The expression, "Image is everything," has been around for quite awhile.  I don't have any idea who coined the expression, or when - but it puts into sharp focus the shallowness of the popular media in general, and big advertising in particular - and how easily most folks are duped by the constant brain-washing bombardment of this greed-based message . . .

- but that's a discussion for a different forum.

At the race track, a more apt buzz-phrase would be, "Perception is everything."  This is in particular reference to the crux of racing and the thing that makes it all go - betting.
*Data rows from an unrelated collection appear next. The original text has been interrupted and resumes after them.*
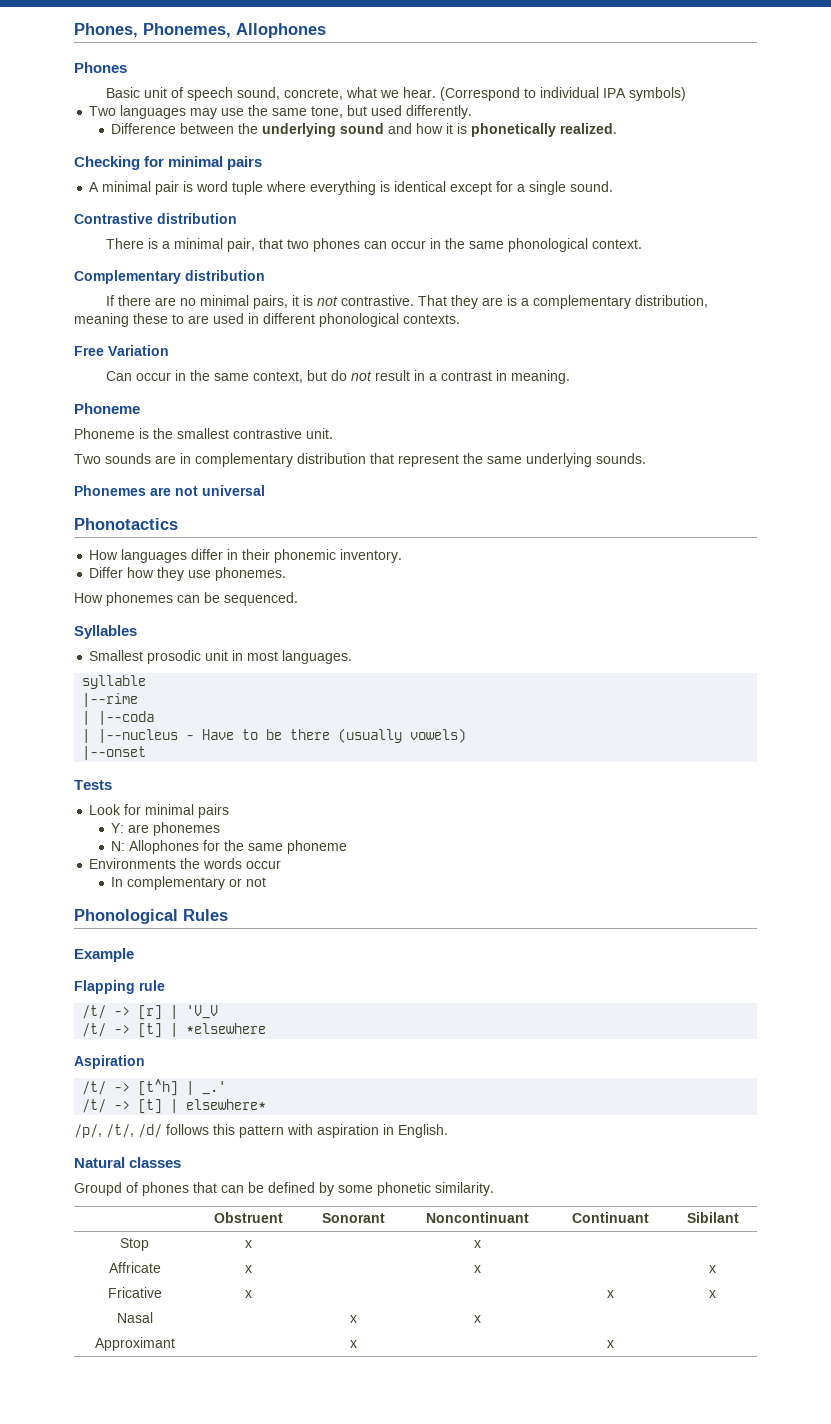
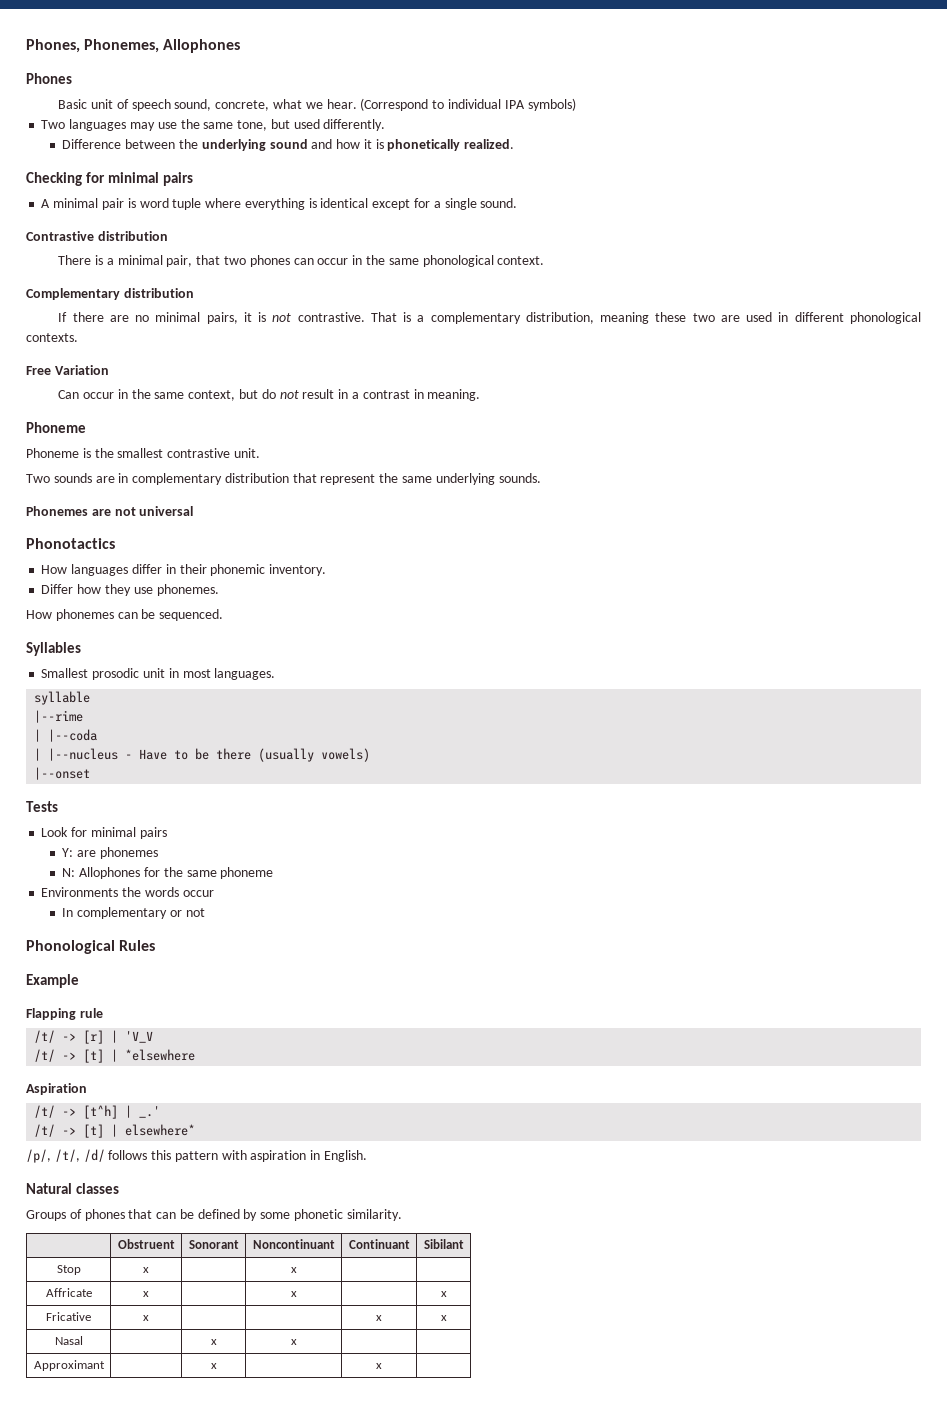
- That they are is a complementary distribution, meaning these to are used in different phonological contexts.
+ That is a complementary distribution, meaning these two are used in different phonological contexts.
- Groupd of phones that can be defined by some phonetic similarity.
+ Groups of phones that can be defined by some phonetic similarity.

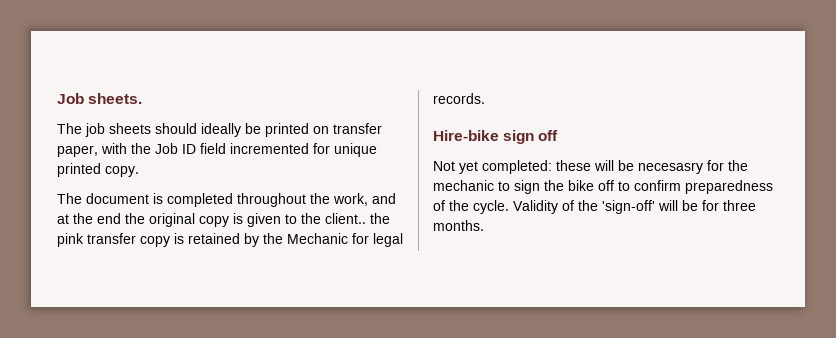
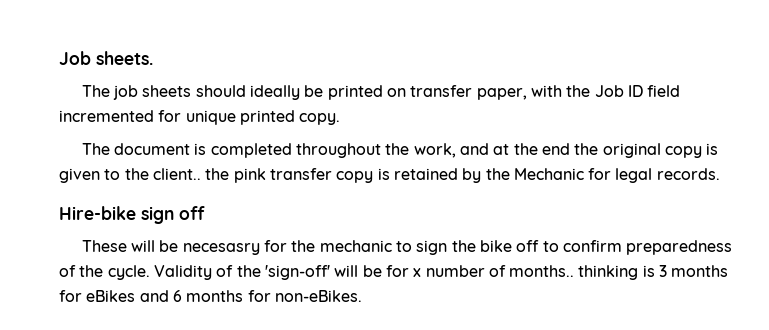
- Not yet completed: these will be necesasry for the mechanic to sign the bike off to confirm preparedness of the cycle.
+ These will be necesasry for the mechanic to sign the bike off to confirm preparedness of the cycle.
- Validity of the 'sign-off' will be for three months.
+ Validity of the 'sign-off' will be for x number of months.. thinking is 3 months for eBikes and 6 months for non-eBikes.

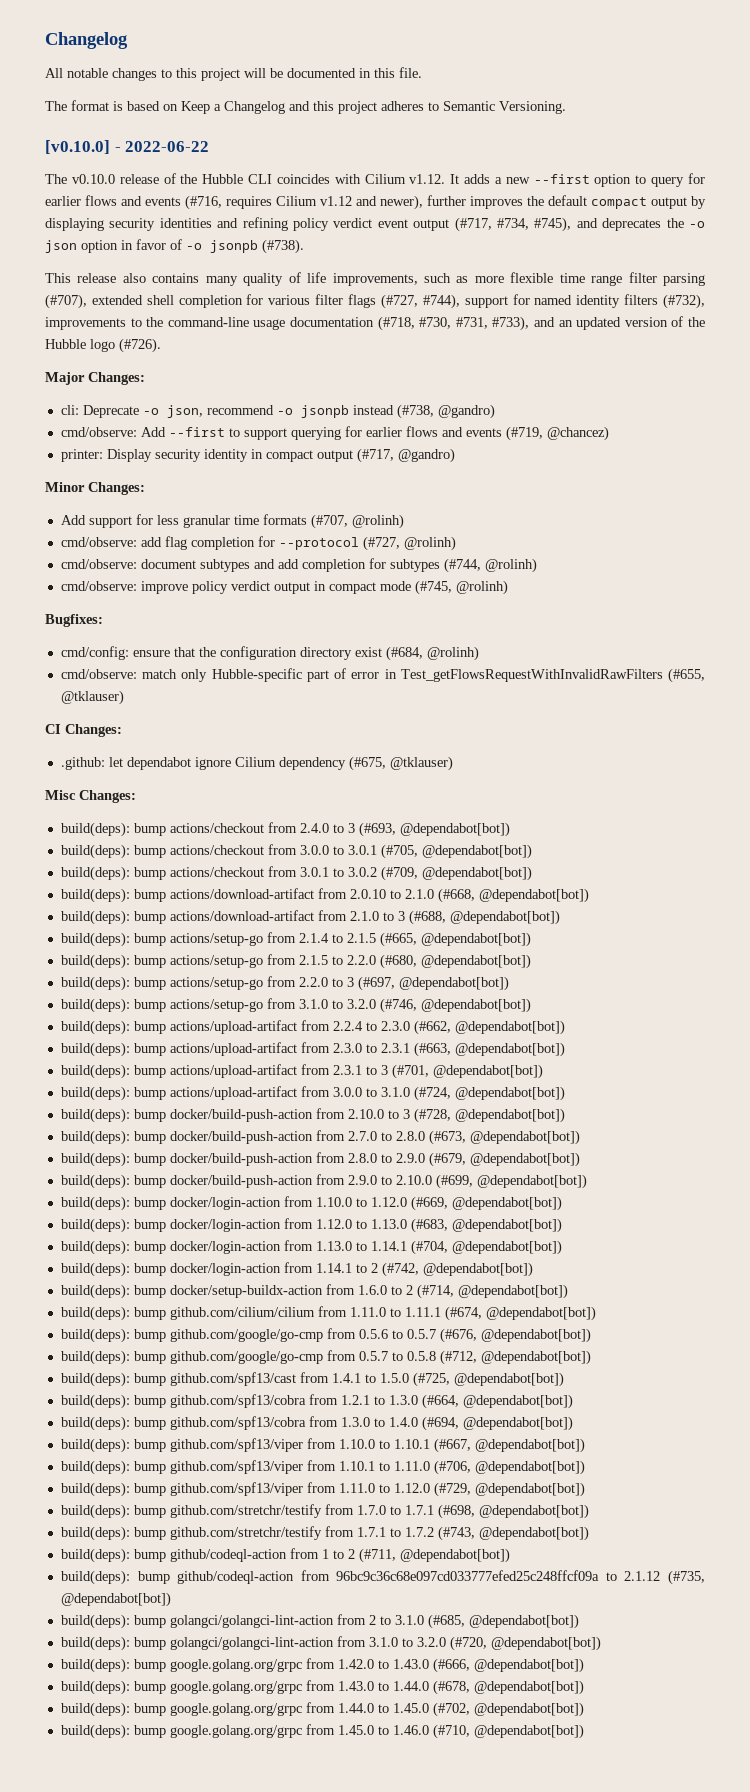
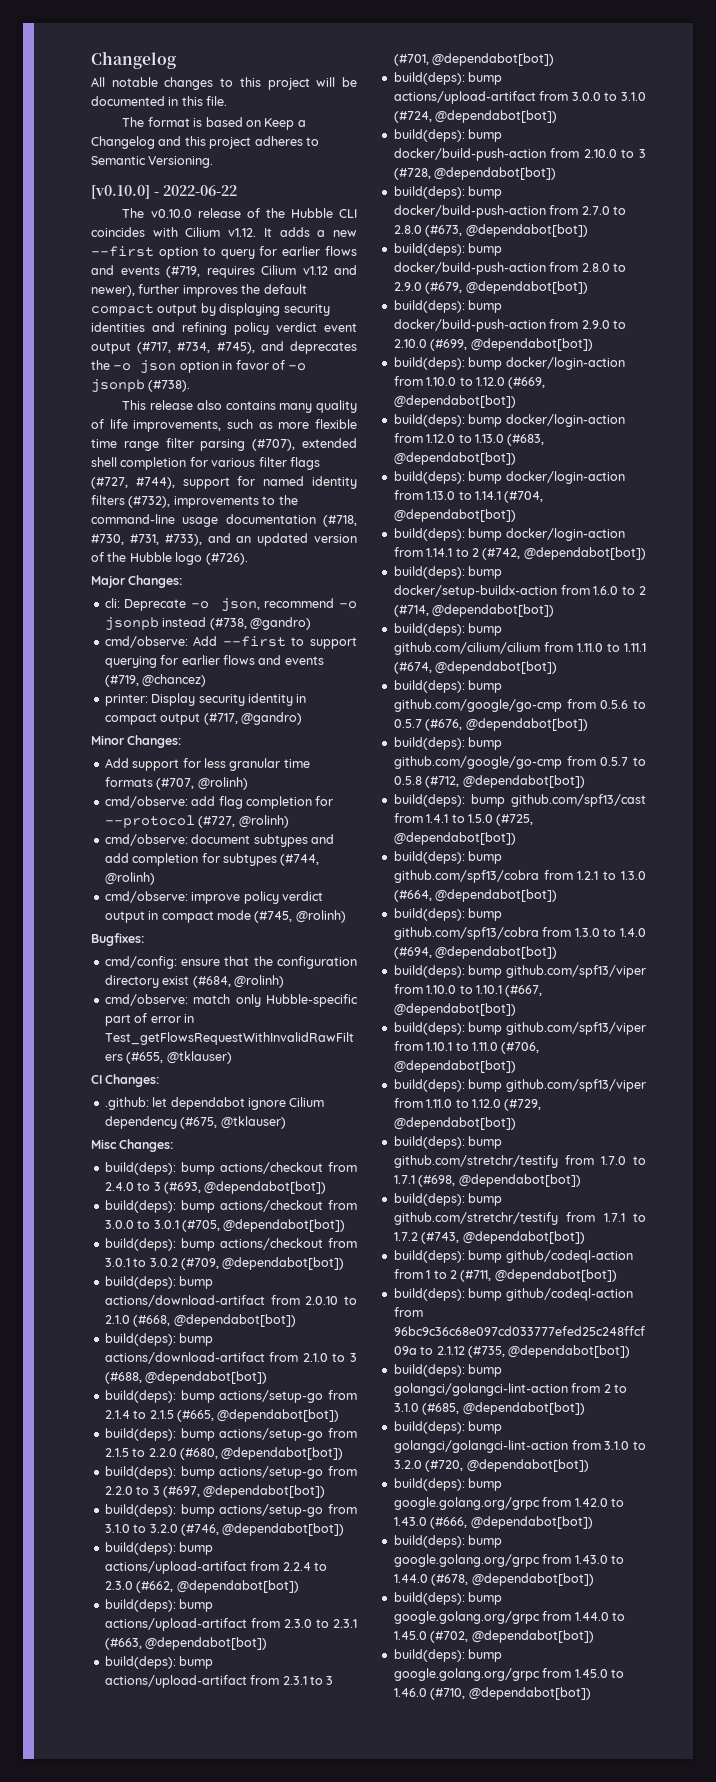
- The v0.10.0 release of the Hubble CLI coincides with Cilium v1.12. It adds a new --first option to query for earlier flows and events (#716, requires Cilium v1.12 and newer), further improves the default compact output by displaying security identities and refining policy verdict event output (#717, #734, #745), and deprecates the -o json option in favor of -o jsonpb (#738).
+ The v0.10.0 release of the Hubble CLI coincides with Cilium v1.12. It adds a new --first option to query for earlier flows and events (#719, requires Cilium v1.12 and newer), further improves the default compact output by displaying security identities and refining policy verdict event output (#717, #734, #745), and deprecates the -o json option in favor of -o jsonpb (#738).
Take the 2005 Kentucky Derby for example.  The popular perception was that Bellamy Road was a monster horse - the next coming of Secretariat - and that very likely the others would be running for 2nd place.  He was the media darling, and therefore became the public's darling - it's contagious you know. 

Original ideas are as rare as hen's teeth.  Our perceptions are almost always an amalgam of the most forceful and believable ideas that others have presented to us.  What we've been exposed to - that's what we work with and use to create "our own"  opinions.

So - sure, we all saw Bellamy Road's outstanding win in the Wood Memorial where he toyed with the field . . .  but what if Andy Beyer and the other "pundits" at Daily Racing Form would have come out after that race and said, "It was a weak field that he beat, and he got an easy, uncontested lead, and really the race wasn't much."  Then suppose the Beyer number came out low for that race.  Next, suppose the morning line maker, Mike Battaglia (by-the-way, has he ever made a public choice on any horse other than the m.l. favorite?!) had made Bellamy Road 6/1 on the morning line for the Derby - with 2 or 3 others ahead of him.  Supposing all this - do you think the public would have jumped all over him like they did?

The answer, of course, is no - and has everything to do with how public perception was "shaped."

I guess this is all just a long-winded preamble to the main point here: The public's perception is shaped, and the main forces that influence the betting of the "crowd" are;  the opinions of public handicappers and media commentators, the the overly-vaunted Beyer ratings, AND - the morning line.

 I've been asked many times, "Why do you advocate even looking at the morning line at all?  Why don't you suggest players make their own betting line and disregard the often poor abilities of the track's morning line maker?" 

Answer:  Because perception is everything.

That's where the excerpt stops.